Chronicling Rock and Roll’s Neglected Stories

Miriam Linna, who recently published a five-pound book on the history of Fortune Records, keeps her apartment teeming with jukeboxes, magazines, and records made more for love than money.
Miriam LinnaIllustration by João Fazenda

Miriam Linna met Billy Miller in 1977, while browsing at a record fair. She was looking for “You Must Be a Witch,” by the Lollipop Shoppe, a sixties garage band, and he had a copy back in his apartment. Their marriage—a celebrated meeting of the minds, ears, and shelves—lasted until Miller’s death, of cancer, in 2016. In addition to some musical collaborations (Linna, before meeting Miller, had been the founding drummer of the punk band the Cramps), they became perhaps the country’s preëminent archivists of old rockabilly and doo-wop records, among other treasures. They started the underground magazine Kicks and the Norton Records label, and Linna established a Kicks Books imprint, which published works by Sun Ra and Harlan Ellison.

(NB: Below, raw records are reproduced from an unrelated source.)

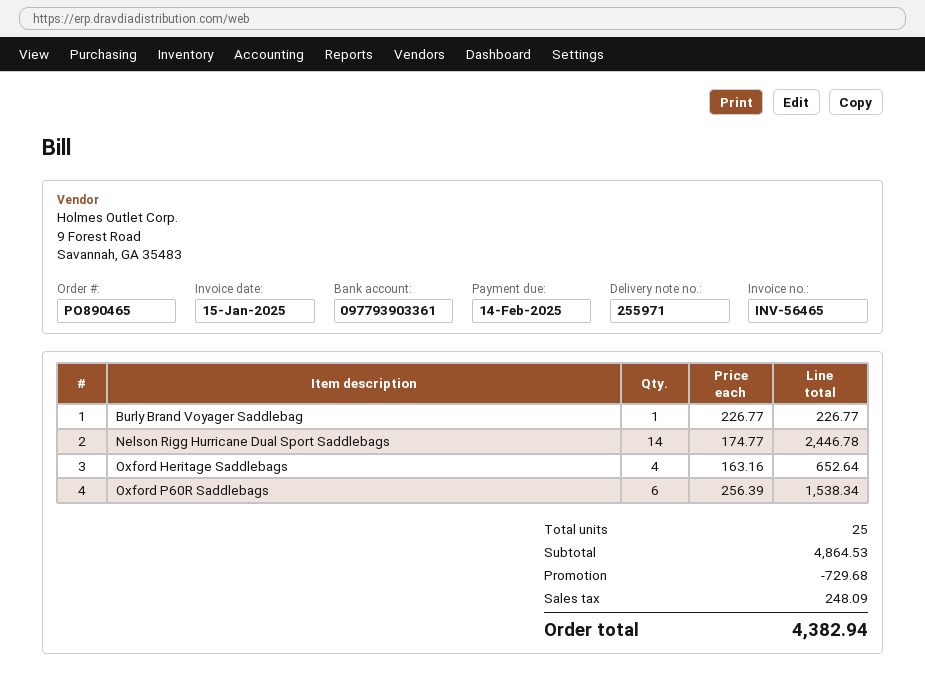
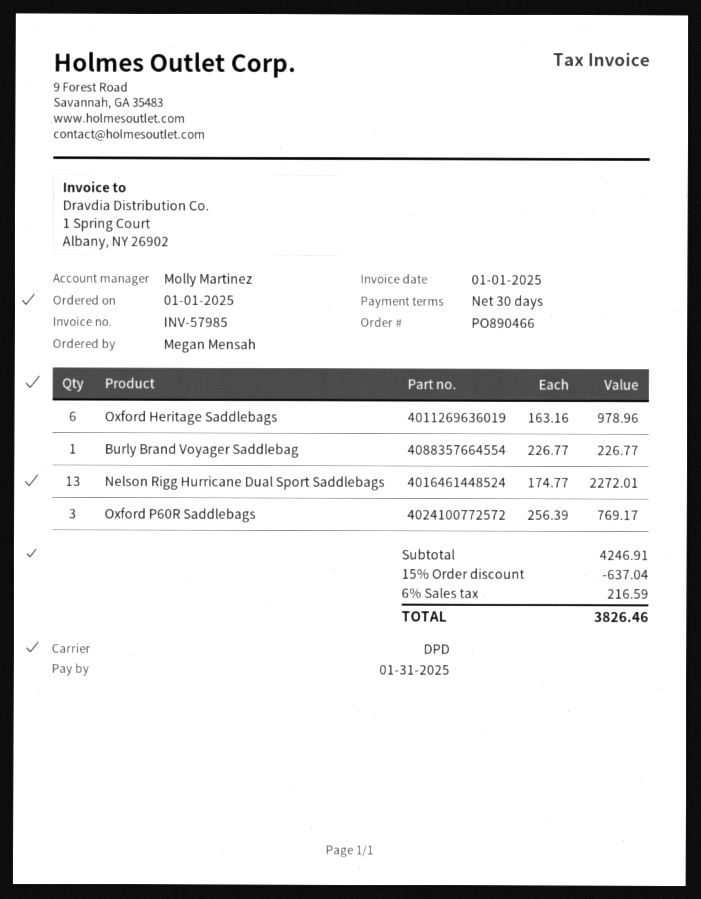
order number: PO890465 -> PO890466
invoice number: INV-56465 -> INV-57985
invoice date: 2025-01-15 -> 2025-01-01
due date: 2025-02-14 -> 2025-01-31
Nelson Rigg Hurricane Dual Sport Saddlebags: 14 x 174.77 = 2446.78 -> 13 x 174.77 = 2272.01
Oxford Heritage Saddlebags: 4 x 163.16 = 652.64 -> 6 x 163.16 = 978.96
Oxford P60R Saddlebags: 6 x 256.39 = 1538.34 -> 3 x 256.39 = 769.17
subtotal: 4864.53 -> 4246.91
discount: 729.68 -> 637.04
tax: 248.09 -> 216.59
total: 4382.94 -> 3826.46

At the time of Miller’s death, he had been working for more than ten years on a meticulous history of a relatively obscure Detroit label called Fortune Records. Its catalogue, catholic of genre, was a kind of Gnostic gospel of rock and roll, embodying an alternative and mostly neglected story line of rock’s disparate roots. At first, Linna was too grief-stricken to take up the project, but after a few years she and Miller’s co-author, a musician and writer named Michael Hurtt, got down to the harder-than-they’d-thought job of finishing it, with the encouragement of their editor, Marc Miller.

“Mind Over Matter: The Myths and Mysteries of Detroit’s Fortune Records” came out in the fall. “We printed two thousand copies,” Linna said the other day. “It was a gamble, but I’d done two thousand of everything we’d ever done.” The book weighs more than five pounds and costs a hundred bucks. She had insisted on printing it near Detroit, rather than overseas: “It was more expensive to do that, but it meant a lot to give the work to Michigan people.”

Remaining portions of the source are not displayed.